Traffic Engineering Working Group Kireeti Kompella
Internet Draft Juniper Networks
Expiration Date: January 2002
Bandwidth Accounting for Traffic Engineering
draft-kompella-tewg-bw-acct-00.txt
1. Status of this Memo
This document is an Internet-Draft and is in full conformance with
all provisions of Section 10 of RFC2026 except that the right to
produce derivative works is not granted.
Internet-Drafts are working documents of the Internet Engineering
Task Force (IETF), its areas, and its working groups. Note that
other groups may also distribute working documents as Internet-
Drafts.
Internet-Drafts are draft documents valid for a maximum of six months
and may be updated, replaced, or obsoleted by other documents at any
time. It is inappropriate to use Internet-Drafts as reference
material or to cite them other than as ``work in progress.''
The list of current Internet-Drafts can be accessed at
http://www.ietf.org/ietf/1id-abstracts.txt
The list of Internet-Draft Shadow Directories can be accessed at
http://www.ietf.org/shadow.html.
2. Abstract
This document examines bandwidth representations for Traffic
Engineering. It compares the current representation, two schemes
that are under consideration, and finally proposes yet another
approach. The primary application is Traffic Engineering for
Differentiated Services.
2.1. ID Summary
SUMMARY
This document examines bandwidth representations for Traffic
Engineering. It compares the current representation, two schemes
Kompella, Kireeti [Page 1]
Internet Draft draft-kompella-tewg-bw-acct-00.txt July 2001
that are under consideration, and finally proposes yet another
approach. The primary application is Traffic Engineering for
Differentiated Services.
RELATED DOCUMENTS
draft-boyle-tewg-ds-nop-00.txt
draft-ietf-mpls-diff-te-reqts-00.txt
draft-ietf-tewg-diff-te-reqts-01.txt
WHERE DOES IT FIT IN THE PICTURE OF THE SUB-IP WORK
Belongs in TE WG.
WHY IS IT TARGETED AT THIS WG
This document describes Traffic Engineering parameters and their use.
JUSTIFICATION
There is ongoing work in the TE WG to specify new bandwidth
parameters for DiffServ TE. This document proposes a possible
alternative approach to this problem.
3. Introduction
This document examines bandwidth representations for Traffic
Engineering. Section 4 describes the current representation in
[ISIS-TE] and [OSPF-TE]. Section 5 describes modification of the
current representation suggested in [NOP]. Section 6 describes the
DiffServ TE work [DS-TE]. Finally, Section 7 proposes a new
bandwidth scheme.
In what follows, it is assumed that there is a "Traffic Engineering
Database" (TED) consisting of the topology of a network, i.e., the
nodes and links in the network, and their attributes. The goal is to
compute a path for a traffic flow (variously called aggregated flow,
traffic trunk and traffic engineering tunnel) of given bandwidth and
priority from a source node to a destination node; the focus is
limited to aspects of this computation related to bandwidth. The
questions being examined are what bandwidth attributes a link in the
TED should have, and how these are used in computation.

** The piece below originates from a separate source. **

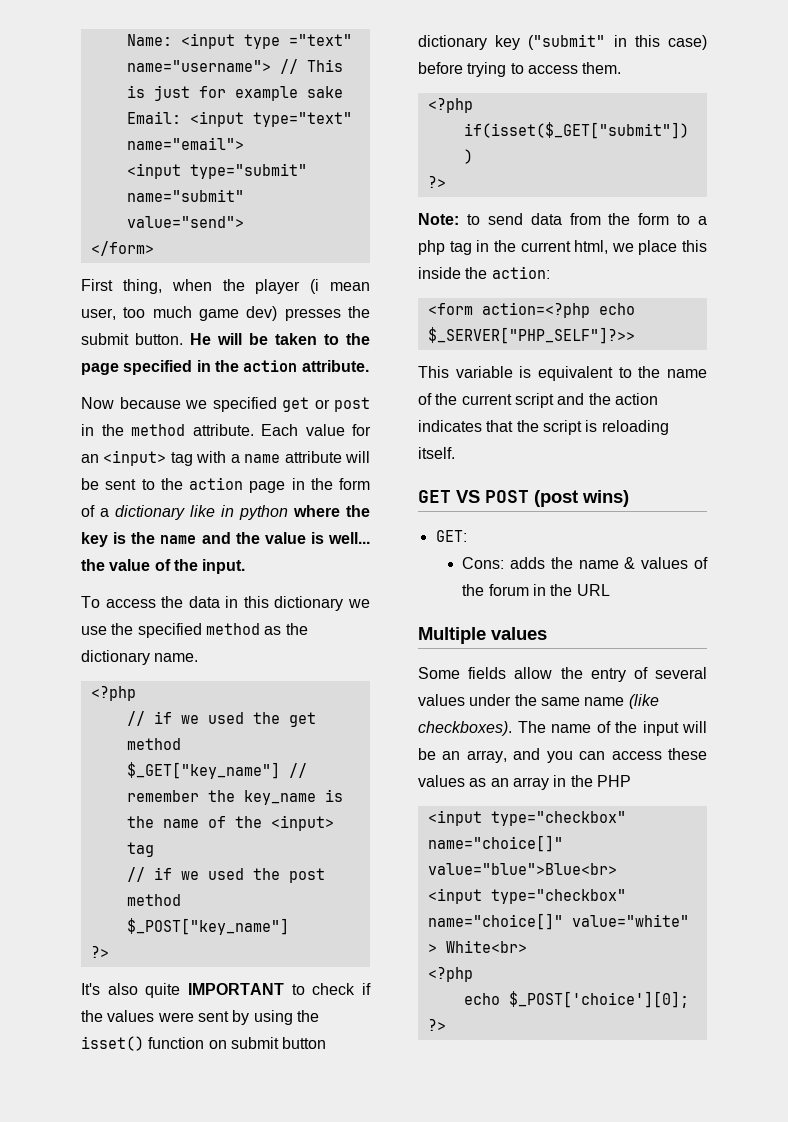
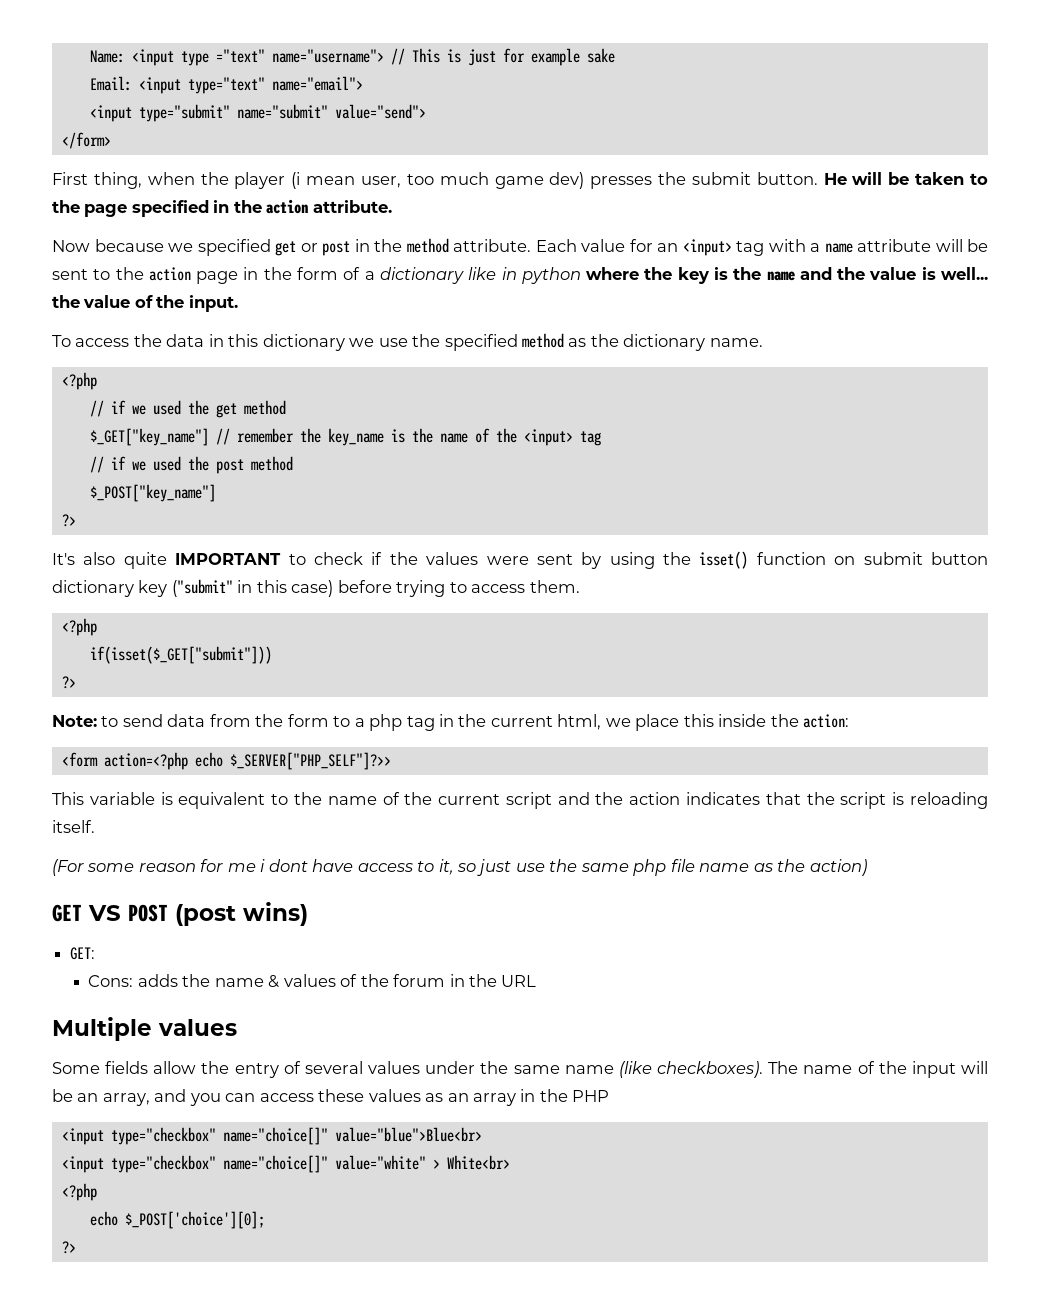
+ (For some reason for me i dont have access to it, so just use the same php file name as the action)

Kompella, Kireeti [Page 2]
Internet Draft draft-kompella-tewg-bw-acct-00.txt July 2001
3.1. Terms
A link has a "natural" bandwidth, the rate of data flow across the
link. For example, an OC-12 link has a bandwidth of 622Mbps.
A flow has a bandwidth requirement B and a priority p. The semantics
of the bandwidth requirement is outside the scope of this document;
the relevant issue is whether the flow fits on a link (admission
control).
A link may be allowed to be "oversubscribed". That is, the total
bandwidth of flows across the link may exceed the link's bandwidth.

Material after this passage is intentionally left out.